He wished he had asked her to make the journey with them, that she’d been there to help Thea through the worst of the Lazarus Pit’s effects. More than anyone, he could trust Laurel to take care of his sister for no other reason than because she already cared for her. She had beyond proven that to him when she had thrown his fear and doubt about her reaction to learning Thea’s role in Sara’s death back in his face. With Malcolm, there was still the lingering risk that he was acting in self-interest, and Oliver could still remember Felicity’s chilling words when he’d asked her to look after his sister in his absence: _And what is that worth?_

He’d had a lot of time to think about his relationships in Nanda Parbat; it had been necessary in order to maintain a hold of his identity. And in all his recollecting, he was coming to a troubling conclusion. He wasn’t sure he and Felicity were in love the way he’d thought they were.

He cared for her, obviously. He was grateful for everything she had dedicated to the mission. There was fondness, respect, trust… or there had been.

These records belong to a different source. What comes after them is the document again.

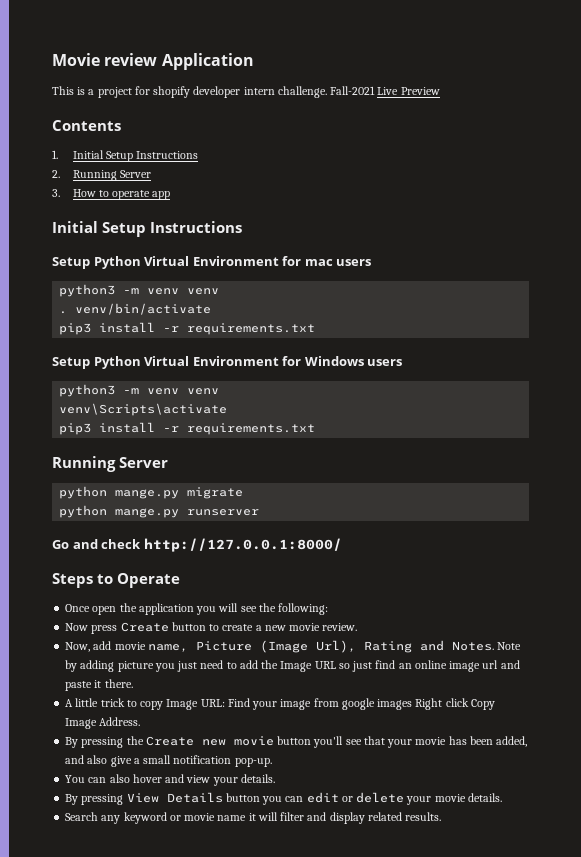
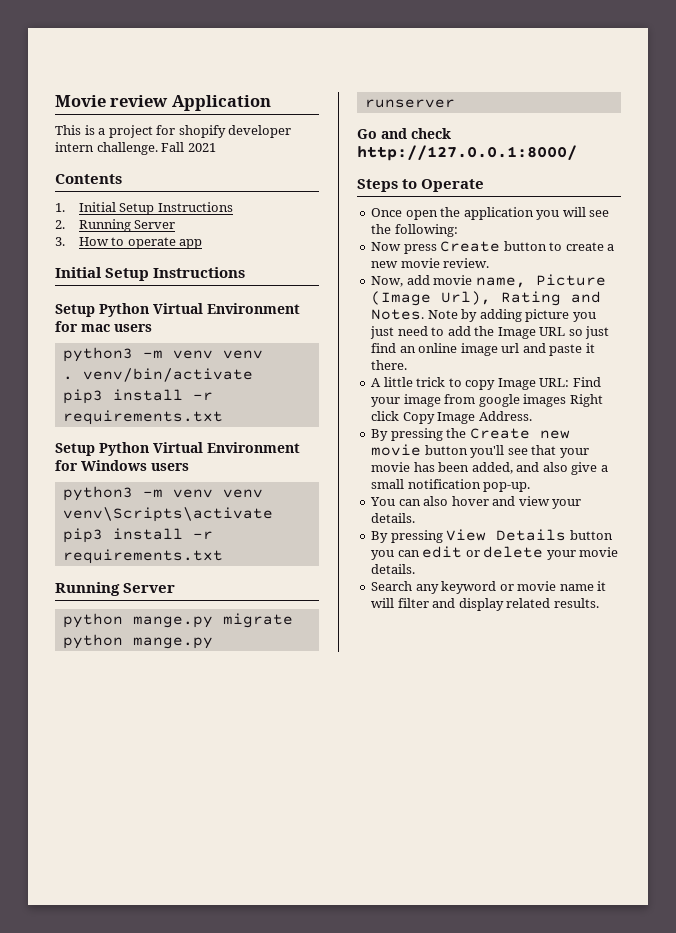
[330,86,440,95] Fall-2021 Live Preview -> [161,142,216,152] Fall 2021

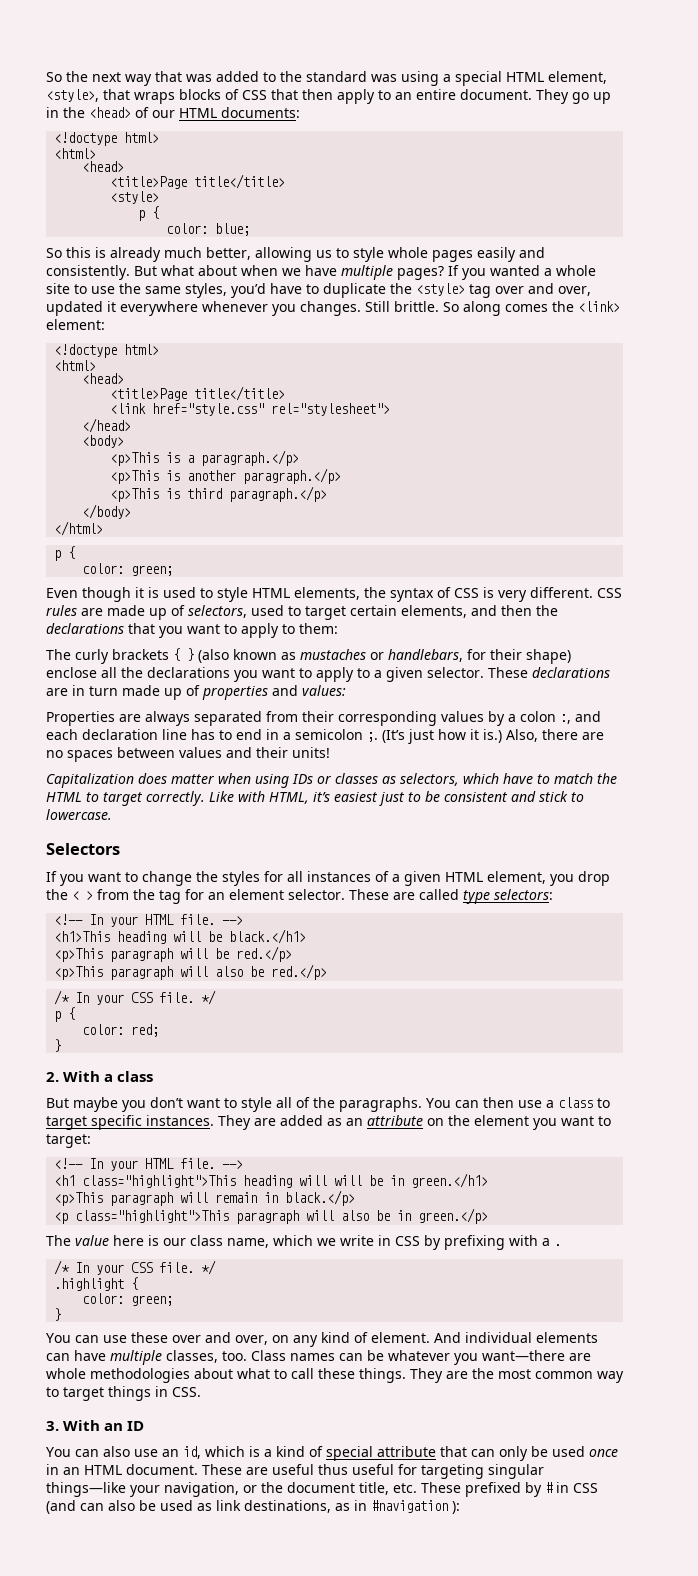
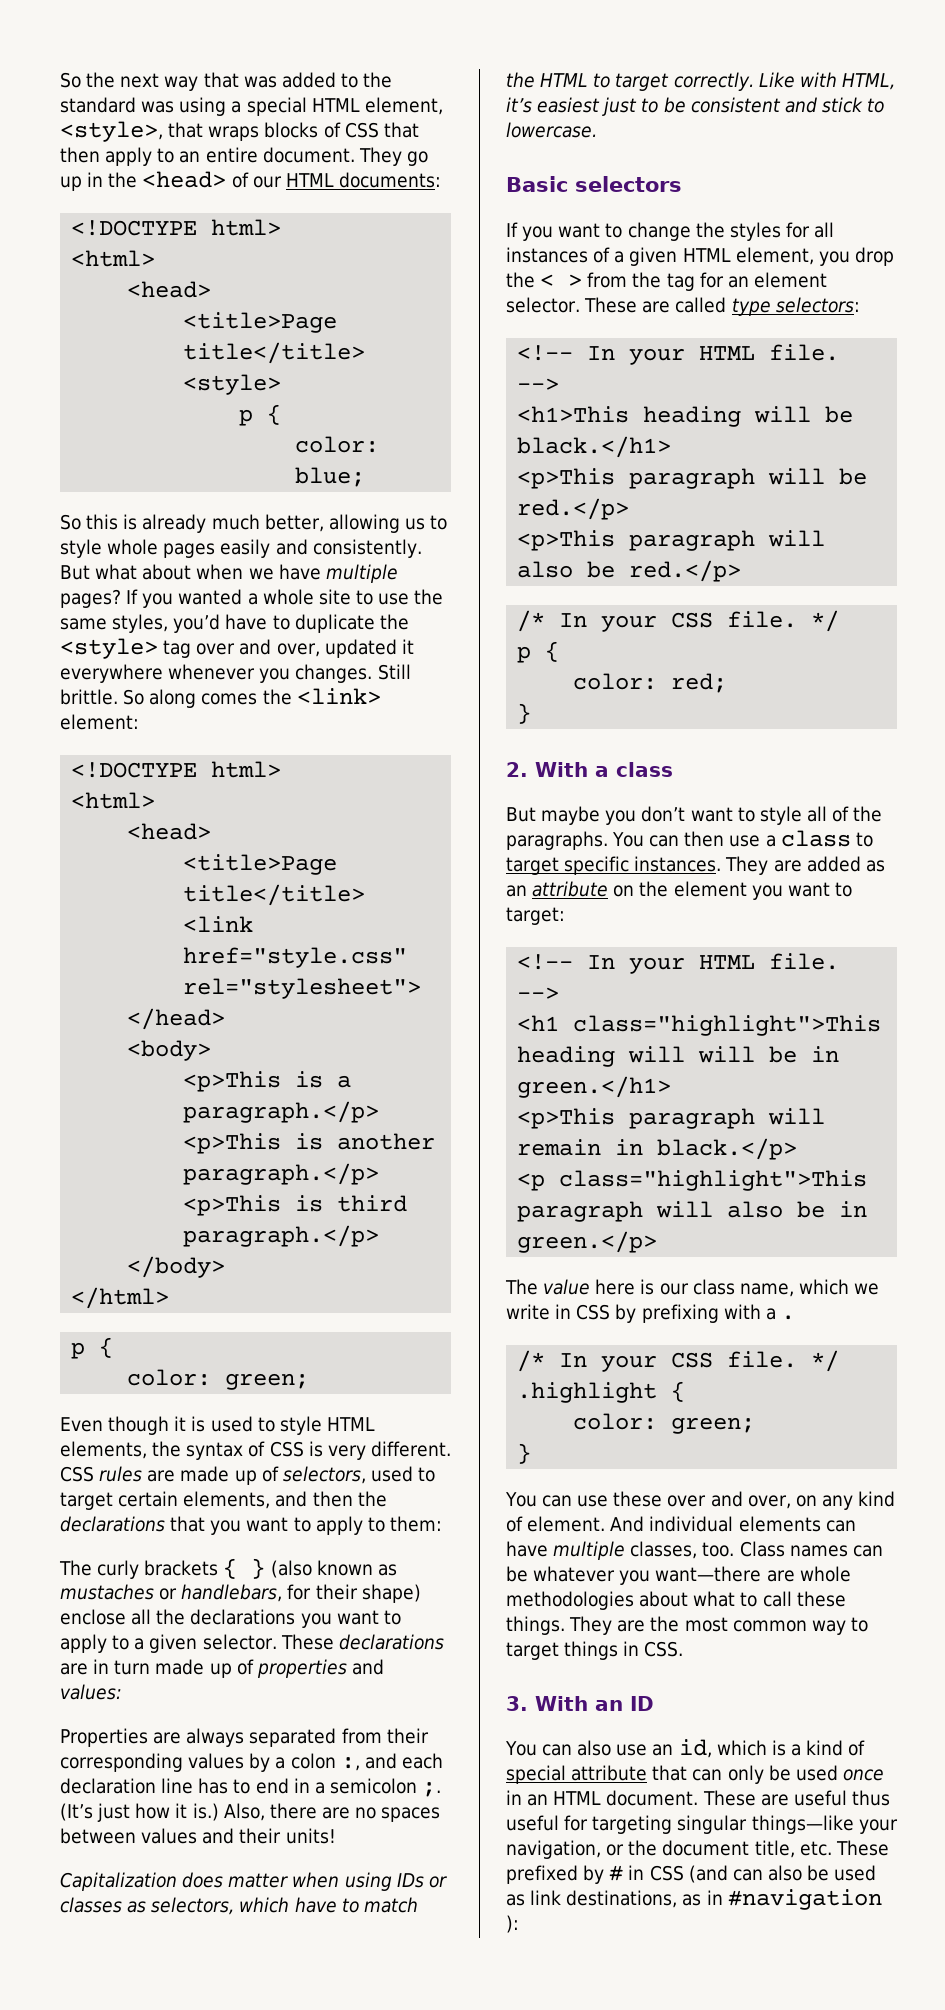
[54,132,118,146] <!doctype -> [71,220,198,236] <!DOCTYPE
[54,344,118,358] <!doctype -> [71,762,198,778] <!DOCTYPE
[46,843,120,855] Selectors -> [506,176,682,192] Basic selectors

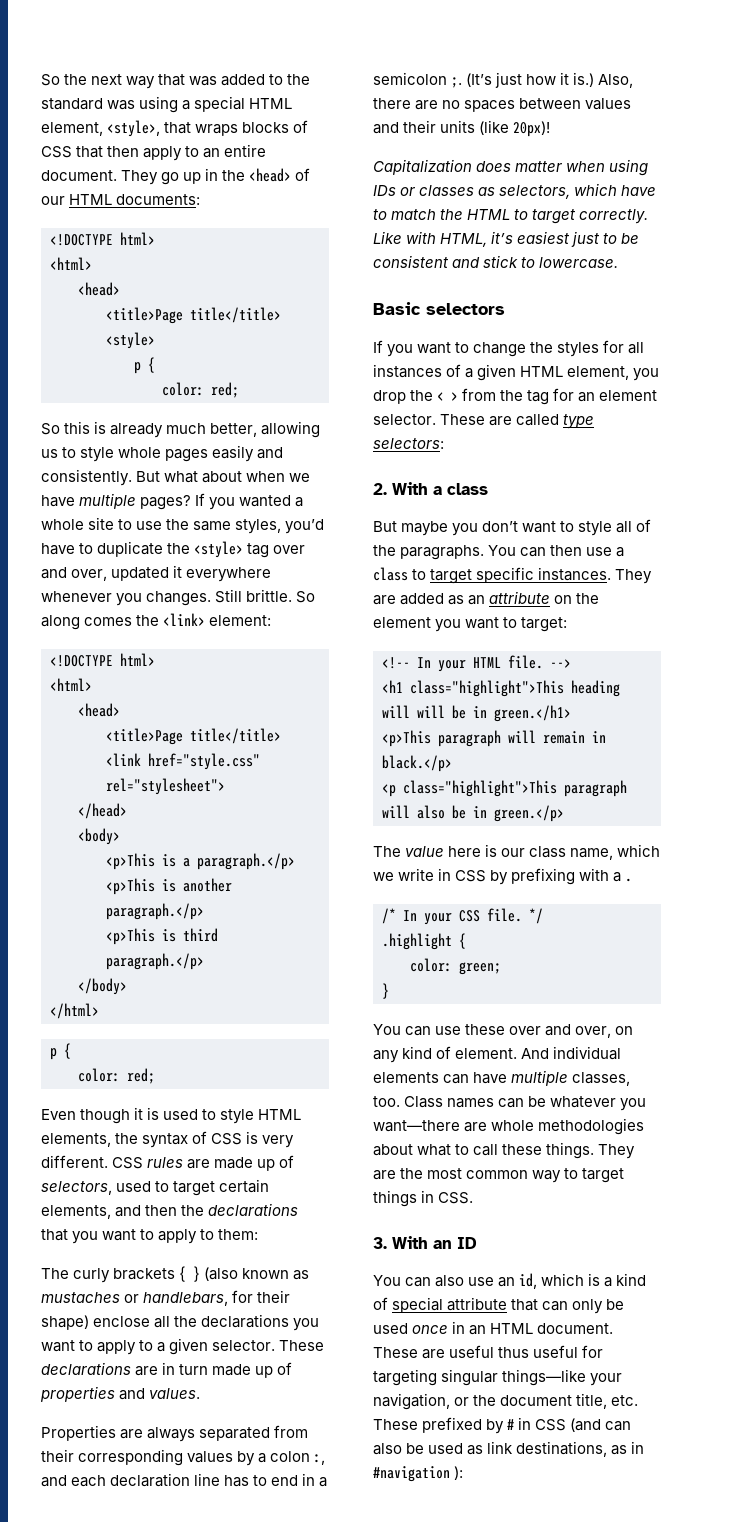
[295,467,366,487] blue; -> [211,382,239,398] red;
[225,1373,310,1390] green; -> [127,1068,155,1084] red;
[60,1684,122,1700] values: -> [149,1388,201,1399] values.
[285,1828,336,1844] units! -> [440,120,551,137] units (like 20px)!
[517,344,840,365] [517,378,560,391] [517,406,854,427] [517,436,672,458] [517,468,868,489] [517,498,630,520] [517,530,826,551] [517,560,742,582] [517,610,840,632] [517,641,560,663] [573,673,728,693] [517,703,532,724] // <!-- In your HTML file. --> // <h1>This heading will be black.</h1> // <p>This paragraph will be red.</p> // <p>This paragraph will also be red.</p> // /* In your CSS file. */ // p { // color: red; // } -> (444, 443) none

He’d been out of it still in the catacombs when he thanked her. But with a clearer head, it had hit him that for no matter what reason, Felicity had drugged him without his consent. He’d been near-furious with John for doing the same thing only last year. And if Felicity’s plan had succeeded, there would have been far worse consequences.

That rash action aside, there was more he couldn’t help seeing once he’d been on his own. Felicity had fallen into a habit of speaking for him, or even over him, often. She took it upon herself to interpret his meaning for others when he never asked for such a thing to be done. And just picturing her reaction to learning his and Malcolm’s plan and how much she wouldn’t have been allowed to know to until the end… he was almost as nervous as Laurel was to return to the team’s new base.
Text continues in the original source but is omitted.